De repente, se le acercó mucho para decir lo siguiente.

– No vas a morir rápido.

Ella apartó la cara de su aliento, intentando disimularlo como un gesto de sueño intranquilo.

Él le volvió la cara de nuevo, para mirarla fijamente al rostro.

– Estás simulando estar dormida. ¿No es así, Minerva?

Su tono era de burla, y la abofeteó de nuevo. Luego, nuevamente con un tono burlón, dijo:

– Veamos si te despiertas con esto.

Manoseándole los pechos, buscó con unos dedos que se le clavaban un pezón, rodeándolo. Sus senos eran cálidos y blandos, y ella abrió los ojos, mirando lo que tenía enfrente de ella.

Lo vio inclinado sobre ella, con una rodilla apoyada en la piedra de molino, y sus facciones distorsionadas en una máscara de pura maldad, con la vista puesta fija en donde su mano estaba apretando su carne. Sus ojos estaban encendidos, su otra mano estaba alzada, sosteniendo la aguja.

Ella, reuniendo todas sus fuerzas, lo empujó con ambas manos.

Soltando su pecho, él se echó hacia atrás, riendo triunfante. Antes de que ella pudiera hacer otro movimiento, le agarró el brazo. Tirando de él, la medio levantó, zarandeándola como un muñeco.

– ¡Zorra! Ha llegado la hora de tu castigo.

Ella luchó, pero él la zarandeó de nuevo, y luego la abofeteó.

El chasquido de su palma sobre su mejilla resonó por todo el molino.

Algo cayó al suelo.

Phillip se quedó quieto. Allí de pie, con sus rodillas contra la piedra de molino, sus piernas atrapadas, atadas con el lazo de su vestido de novia, y uno de sus brazos sujeto en una dolorosa presa, ella retuvo la respiración y miró hacia el andamio con cuerdas que unía ambos pisos.

El sonido había venido de la parte oriental baja del molino.

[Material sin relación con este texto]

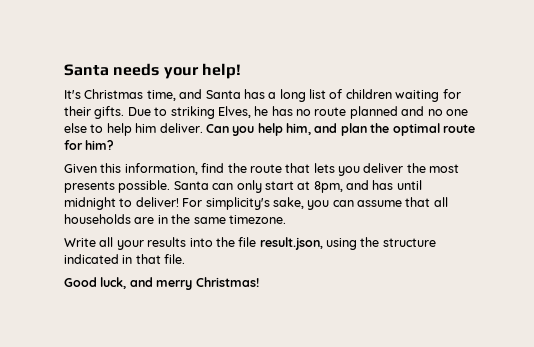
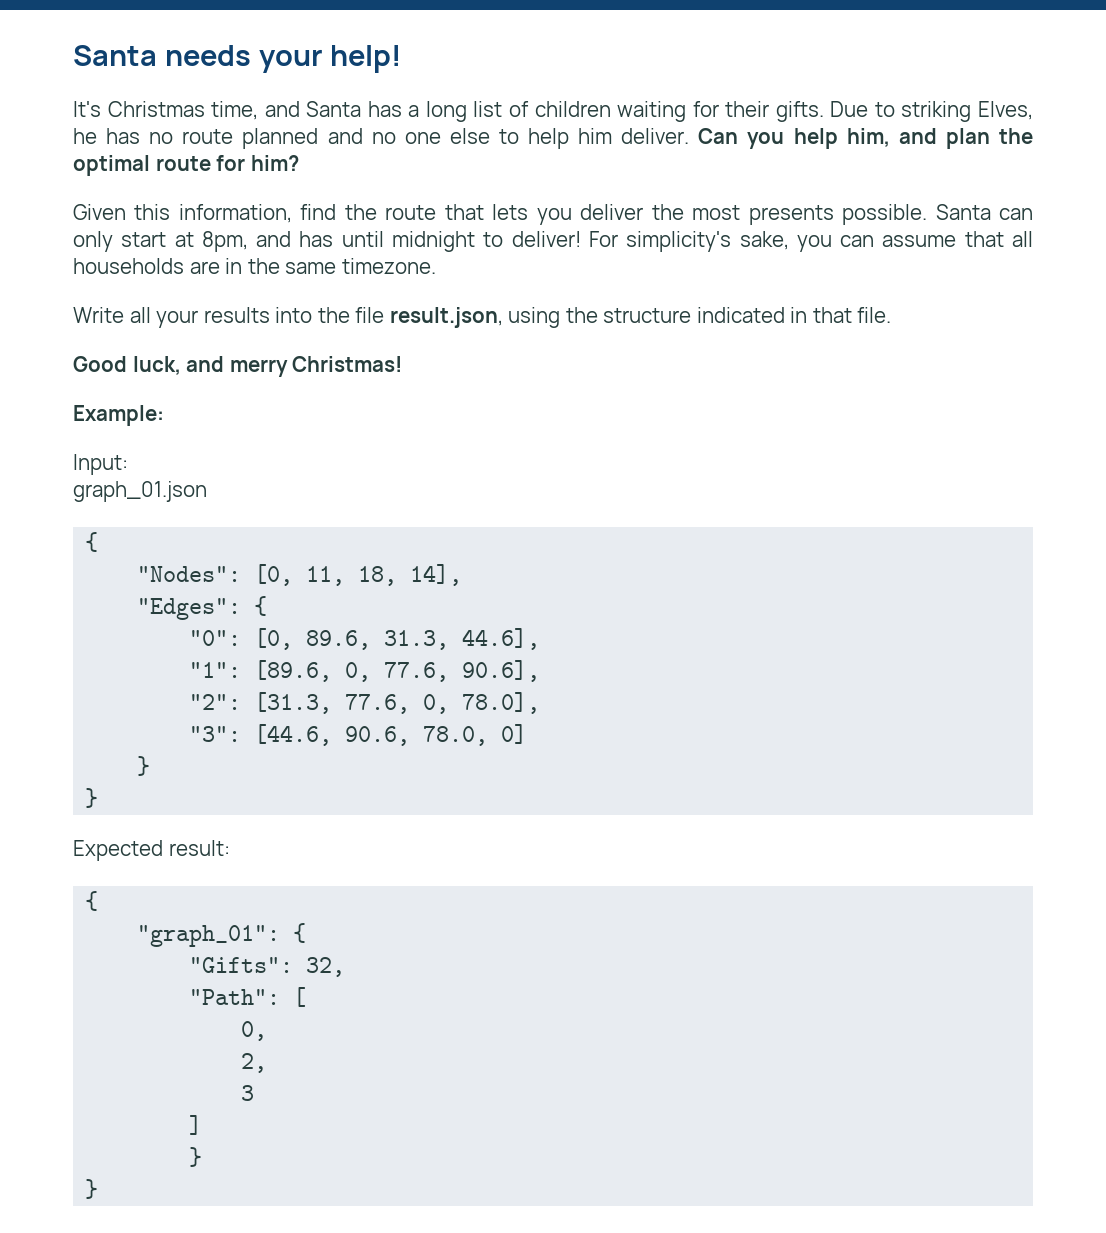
+ Example:
+ Input:
+ graph_01.json
+ {
+ "Nodes": [0, 11, 18, 14],
+ "Edges": {
+ "0": [0, 89.6, 31.3, 44.6],
+ "1": [89.6, 0, 77.6, 90.6],
+ "2": [31.3, 77.6, 0, 78.0],
+ "3": [44.6, 90.6, 78.0, 0]
+ }
+ }
+ Expected result:
+ {
+ "graph_01": {
+ "Gifts": 32,
+ "Path": [
+ 0,
+ 2,
+ 3
+ ]
+ }
+ }

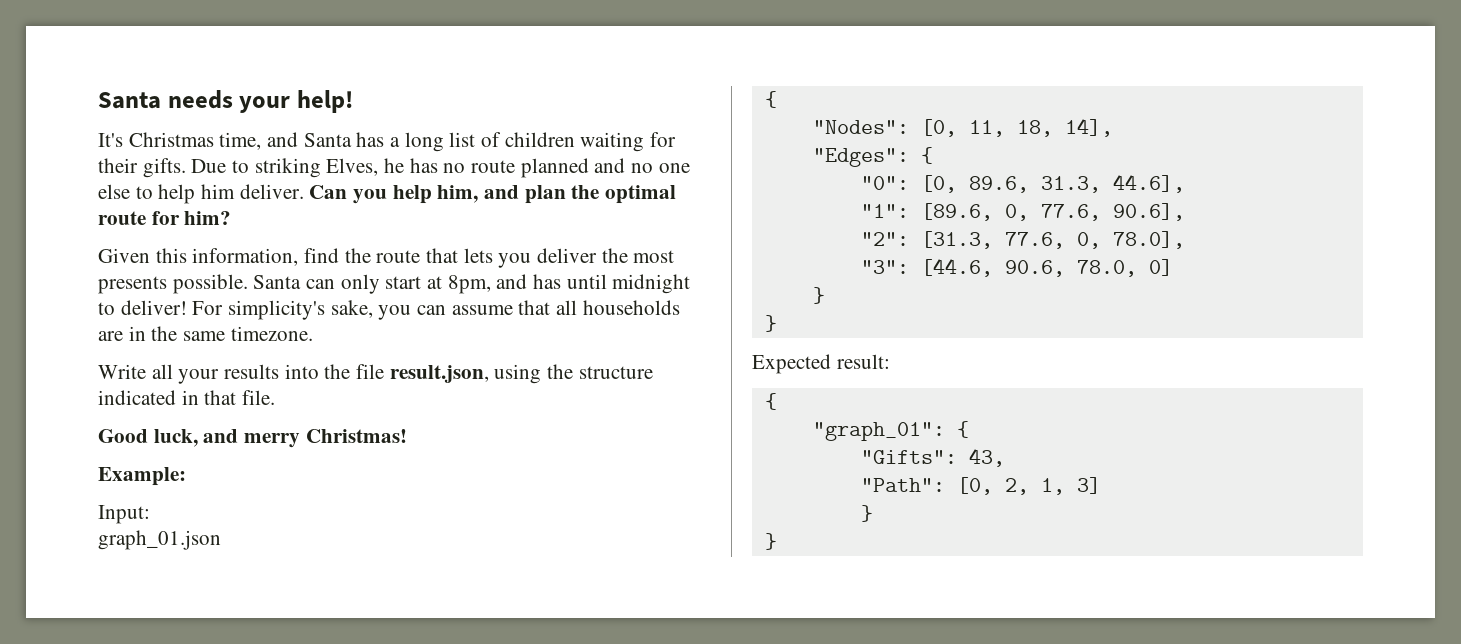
- "Gifts": 32,
+ "Gifts": 43,
- "Path": [
- 0,
- 2,
- 3
- ]
+ "Path": [0, 2, 1, 3]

En aquella parte del edificio no había puertas. Si alguien se aproximaba sin querer ser visto, debía hacerlo por ahí.

– ¿Royce? -dijo Phillip, esperando a continuación, pero nadie respondió.

Ni tampoco se escuchó nada más.

Él la miró, pero inmediatamente, apartó la vista para mirar hacia arriba, fijándose en la barandilla del andamio que unía las dos plantas. Sus ojos buscaron algún espacio abierto en la parte baja que había más allá.

Minerva notó cómo cambiaba su peso de un pie a otro. No estaba seguro de lo que estaba pasando. Aquello no entraba en su plan.

Ella fijó su mirada y sus sentidos en él, esperando su oportunidad.

Royce estaba en alguna parte de la planta baja. Sus sentidos también le decían que él estaba allí, pero Phillip no podía verlo porque había varias alacenas a lo largo de la barandilla. No lo vería a menos que Royce quisiera que lo viera.

Dándose cuenta aparentemente de esto, Phillip gruñó, cogiendo el brazo de ella con ambas manos. Llevándosela de la piedra de molino, la alzó, con su espalda sobre su tórax. Con una mano, la sostuvo justo en esa posición. La agarraba con tal fuerza que ella apenas podía respirar. Con su otra mano, él rebuscaba en su bolsillo. Cuando ella logró girar la cabeza, vio que estaba sacando una pistola.

La mantuvo abajo, a su lado. Ella sintió en su espalda cómo su pecho se tensaba, al igual que el resto de su cuerpo.

La estaba utilizando de escudo, y ella no podía hacer nada. Sus brazos estaban sujetos en una presa contra su cuerpo. Si ella luchaba, él tan sólo tendría que alzarla. Todo lo que podía hacer era apretar las manos en sus faldas, manteniéndolas tan en alto como pudiera, al menos para que sus pies estuvieran libres, y esperar una oportunidad. Esperar al momento justo.